Listeria monocytogenes is the primary cause of the illness called listeriosis. The organism is an environmental pathogen and is found in soil, water, sewage, and decaying vegetation.

It can be readily isolated from humans, domestic animals, raw agricultural commodities, and food packing and processing environments (particularly cool damp areas that can contaminate food). It can cause two types of illnesses:

  • A mild, non-invasive illness (called listerial gastroenteritis), which shows typical symptoms of gastroenteritis i.e. fever and diarrhoea. This form of the illness is rarely diagnosed and usually passes quickly without severe effects.
  • A severe, invasive illness (called listeriosis). Listeriosis is characterised by a relatively high mortality rate i.e. ~20-25% compared to illnesses caused by most other foodborne pathogens (<1 % for Salmonella or E. coli O157). In the invasive form of the illness, the organism has moved beyond the gut and has infected other parts of the body.

Persons who have the greatest risk of experiencing listeriosis due to consumption of foods contaminated with L. monocytogenes are pregnant women and their foetuses, the elderly (over 65 years of age) and persons with weakened immune systems, for example, undernourished persons, people who have had organ transplants, those with HIV/AIDS, diabetes, cancer and other autoimmune diseases. 

Pregnant women: Pregnant women are approximately 20 times more likely than other healthy adults to get listeriosis.
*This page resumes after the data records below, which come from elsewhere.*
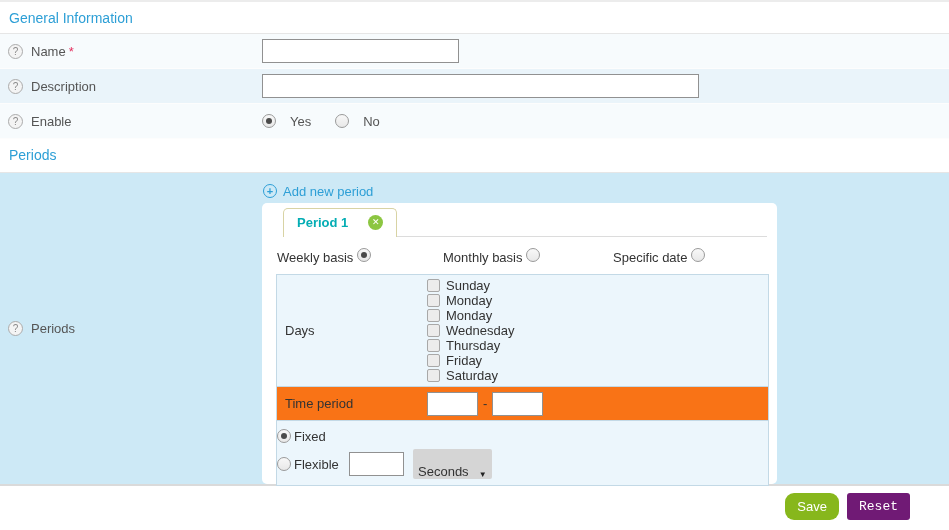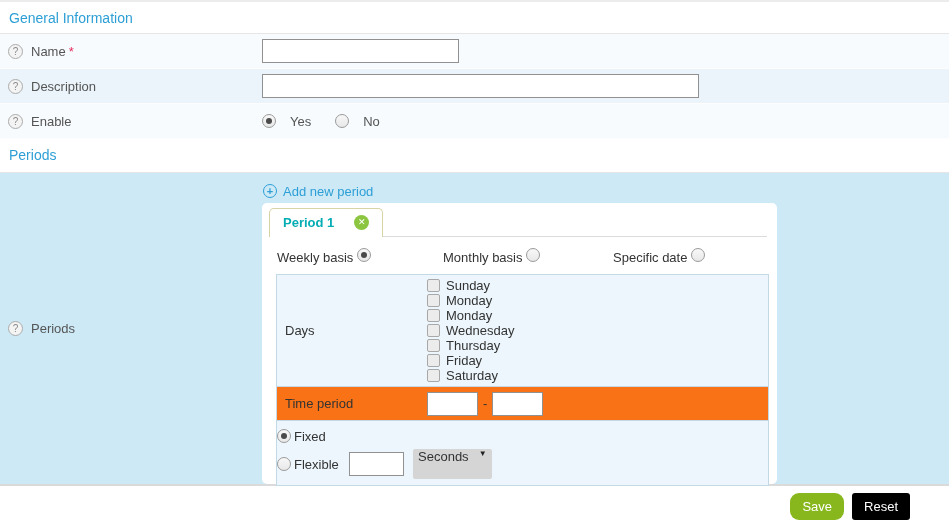--- a/index.html
+++ b/index.html
@@ -47,7 +47,7 @@
     color:#2d9fd6; font-size:11px; line-height:12px; text-align:center; font-weight:bold; }
 
   .panel { width:515px; background:#fff; border-radius:5px; height:281px; }
-  .tabstrip { padding:5px 10px 0 7px; }
+  .tabstrip { padding:5px 10px 0 21px; }
   .tabstrip .strip-line { border-bottom:1px solid #dcdcdc; display:flex; }
   .tab { display:flex; align-items:center; background:#fff; border:1px solid #d8d3a4; border-bottom:none;
     border-radius:5px 5px 0 0; padding:6px 13px 7px 13px; margin-bottom:-1px; position:relative;

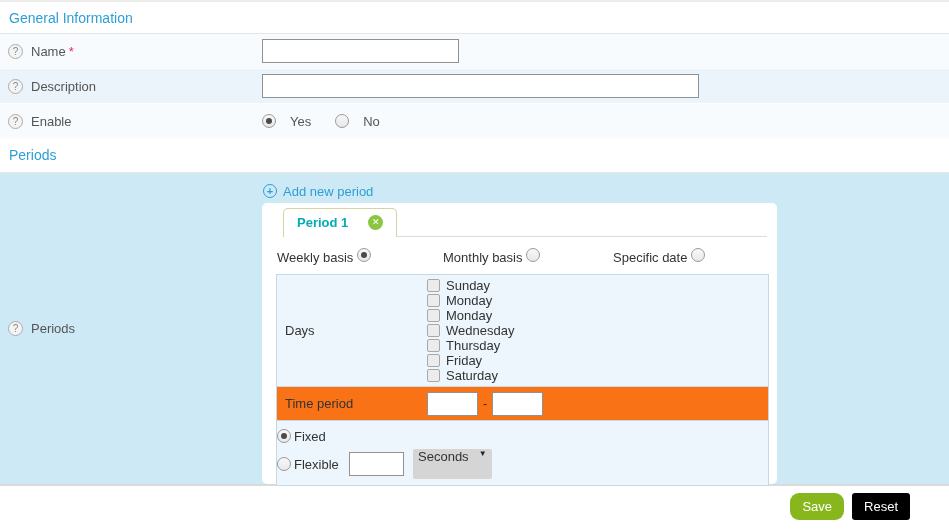--- a/index.html
+++ b/index.html
@@ -79,7 +79,7 @@
   .dt-line2 { margin-top:2px; height:30px; }
   .flex-input { width:55px; height:28px; margin-left:7px; }
   .unit-select { margin-left:6px; width:79px; height:30px; background:#d5d5d5; border-radius:2px;
-    display:flex; align-items:flex-start; justify-content:center; gap:10px; color:#333; cursor:pointer; }
+    display:flex; align-items:flex-end; justify-content:center; gap:10px; color:#333; cursor:pointer; }
   .unit-select .caret { font-size:8px; color:#222; }
 
   .footer { padding:7px 39px 0 0; display:flex; justify-content:flex-end; gap:8px; }

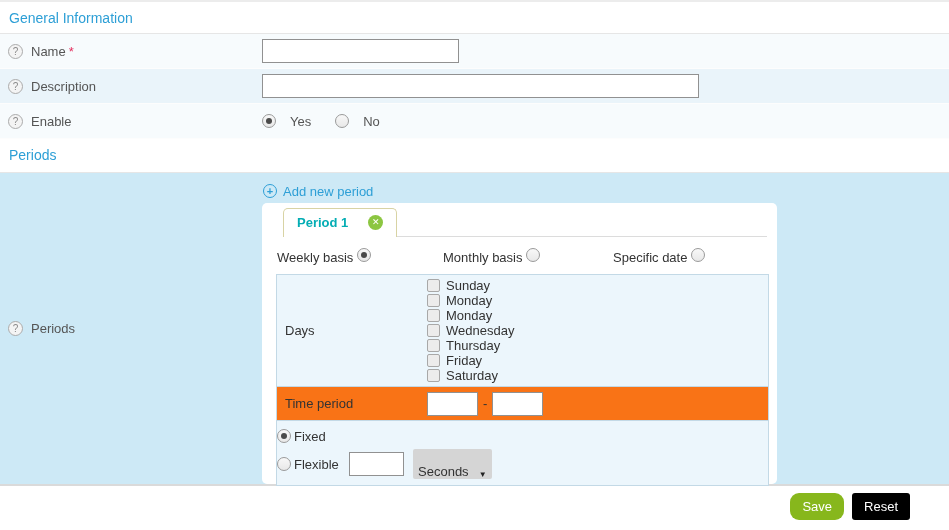--- a/index.html
+++ b/index.html
@@ -86,7 +86,7 @@
   .btn { border:none; border-radius:3px; height:27px; padding:0 12px; font-family:inherit;
     font-size:13px; color:#fff; cursor:pointer; }
   .btn-save { background:#87b71c;border-radius:9px; }
-  .btn-reset { background:#000000; }
+  .btn-reset { background:#701a75;font-family:Liberation Mono, monospace; }
 </style>
 </head>
 <body>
Pregnant women typically experience only fever and other flu-like symptoms, such as fatigue and muscle aches. However, infections during pregnancy can lead to miscarriage, stillbirth, premature delivery, or life-threatening infection of the newborn, such as meningitis.

People other than pregnant women: Symptoms can include headache, stiff neck, confusion, loss of balance, and convulsions in addition to fever and muscle aches.

People with invasive listeriosis usually report symptoms starting 1 to 4 weeks after eating food contaminated with L. monocytogenes; some people have reported symptoms starting as late as 70 days after exposure or as early as the same day of exposure (although this is very rare).

Foods that have caused outbreaks are typically contaminated from the environment during manufacturing/processing or packing.

Listeriosis is mainly associated with consumption of contaminated Ready-To-Eat (RTE) foods. Foods most often implicated in foodborne outbreaks globally, are:

  • Ready-to-eat deli meats (polonies, ham products etc) and hot dogs
  • Refrigerated pâtés or meat spreads 
  • Unpasteurized (raw) milk and dairy products
  • Soft cheese made with unpasteurized milk, such as queso fresco, Feta, Brie, Camembert 
  • Refrigerated smoked seafood 
  • Raw sprouts 
  • Pre-packaged salads 
  • Ice cream (not as common)

It is killed by thorough cooking and by temperatures used for pasteurisation of milk.